*Listed entries*:
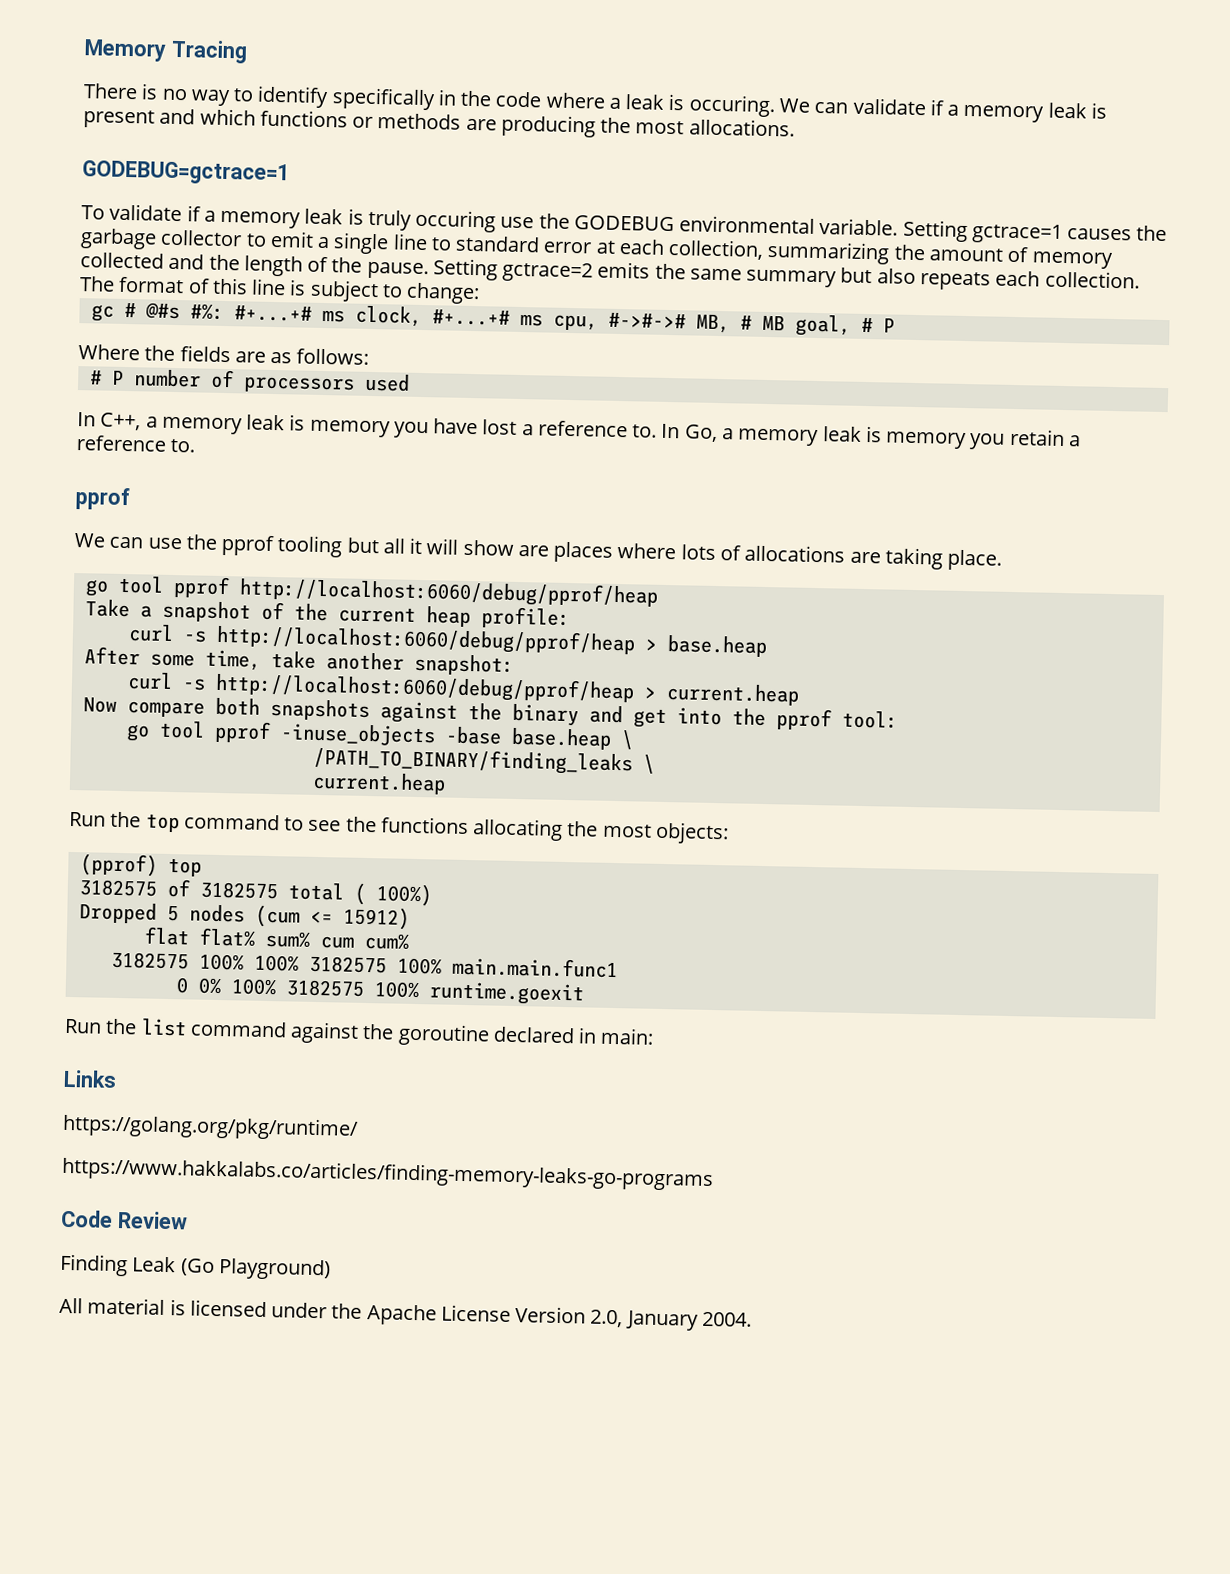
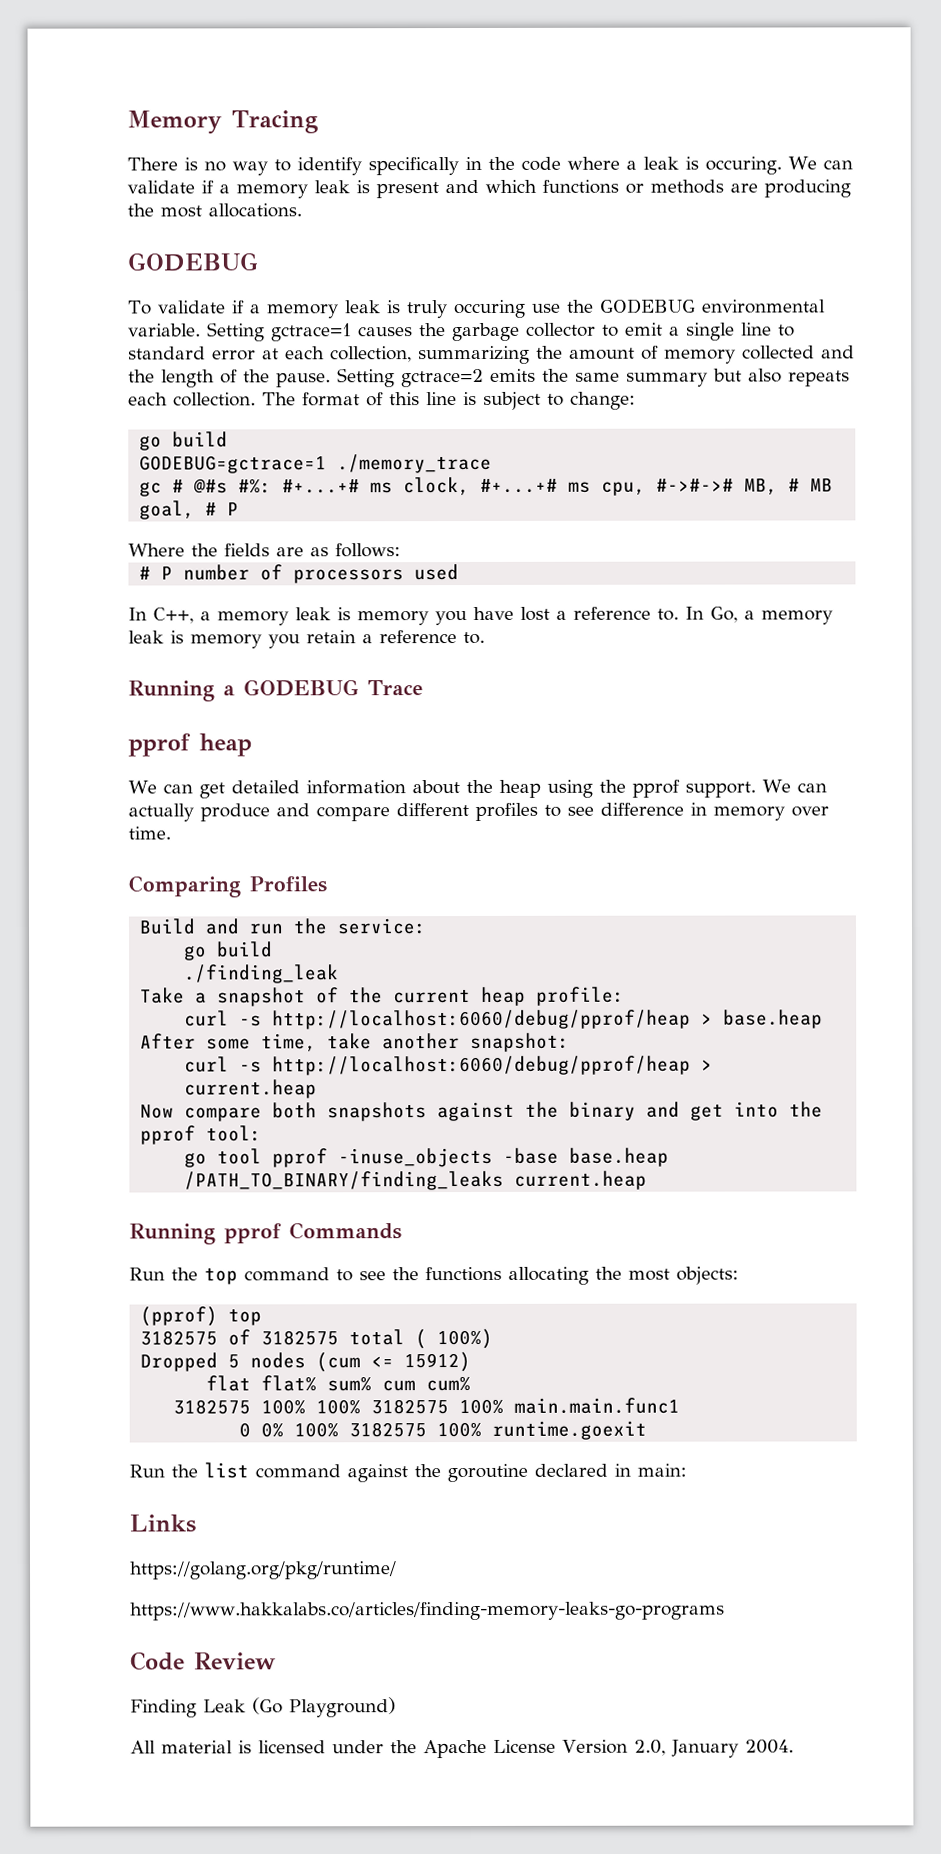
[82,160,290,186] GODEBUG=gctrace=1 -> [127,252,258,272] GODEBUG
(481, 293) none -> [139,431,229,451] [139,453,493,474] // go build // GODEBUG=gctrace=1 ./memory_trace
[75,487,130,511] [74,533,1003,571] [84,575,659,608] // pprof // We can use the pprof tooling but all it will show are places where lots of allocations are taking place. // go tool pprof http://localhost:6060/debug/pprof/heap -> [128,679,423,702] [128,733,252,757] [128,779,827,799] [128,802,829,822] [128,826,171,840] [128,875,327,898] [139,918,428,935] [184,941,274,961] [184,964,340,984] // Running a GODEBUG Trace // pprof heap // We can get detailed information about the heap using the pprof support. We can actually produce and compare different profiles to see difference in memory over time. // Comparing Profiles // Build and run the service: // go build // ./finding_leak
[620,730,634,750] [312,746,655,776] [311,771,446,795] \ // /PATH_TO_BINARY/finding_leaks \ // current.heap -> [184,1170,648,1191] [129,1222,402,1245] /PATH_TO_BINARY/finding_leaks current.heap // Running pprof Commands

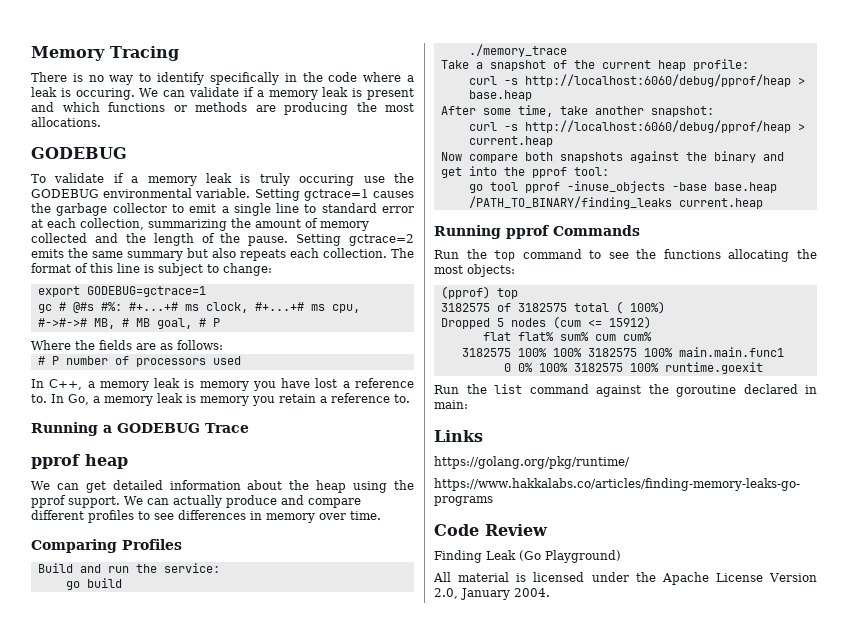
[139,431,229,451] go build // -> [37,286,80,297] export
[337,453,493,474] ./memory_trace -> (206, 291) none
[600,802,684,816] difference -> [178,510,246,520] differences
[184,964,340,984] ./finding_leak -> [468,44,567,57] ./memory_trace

==

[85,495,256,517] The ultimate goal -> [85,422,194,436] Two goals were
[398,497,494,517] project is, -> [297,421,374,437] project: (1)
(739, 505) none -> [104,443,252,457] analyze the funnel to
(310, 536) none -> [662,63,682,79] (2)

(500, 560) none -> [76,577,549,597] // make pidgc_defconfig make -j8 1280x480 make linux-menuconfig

*Work request*: Filter the records above for lines containing the word "build", and copy those lines.

*Exercise result*:
(481, 293) none -> [139,431,229,451] [139,453,493,474] // go build // GODEBUG=gctrace=1 ./memory_trace
[75,487,130,511] [74,533,1003,571] [84,575,659,608] // pprof // We can use the pprof tooling but all it will show are places where lots of allocations are taking place. // go tool pprof http://localhost:6060/debug/pprof/heap -> [128,679,423,702] [128,733,252,757] [128,779,827,799] [128,802,829,822] [128,826,171,840] [128,875,327,898] [139,918,428,935] [184,941,274,961] [184,964,340,984] // Running a GODEBUG Trace // pprof heap // We can get detailed information about the heap using the pprof support. We can actually produce and compare different profiles to see difference in memory over time. // Comparing Profiles // Build and run the service: // go build // ./finding_leak
[139,431,229,451] go build // -> [37,286,80,297] export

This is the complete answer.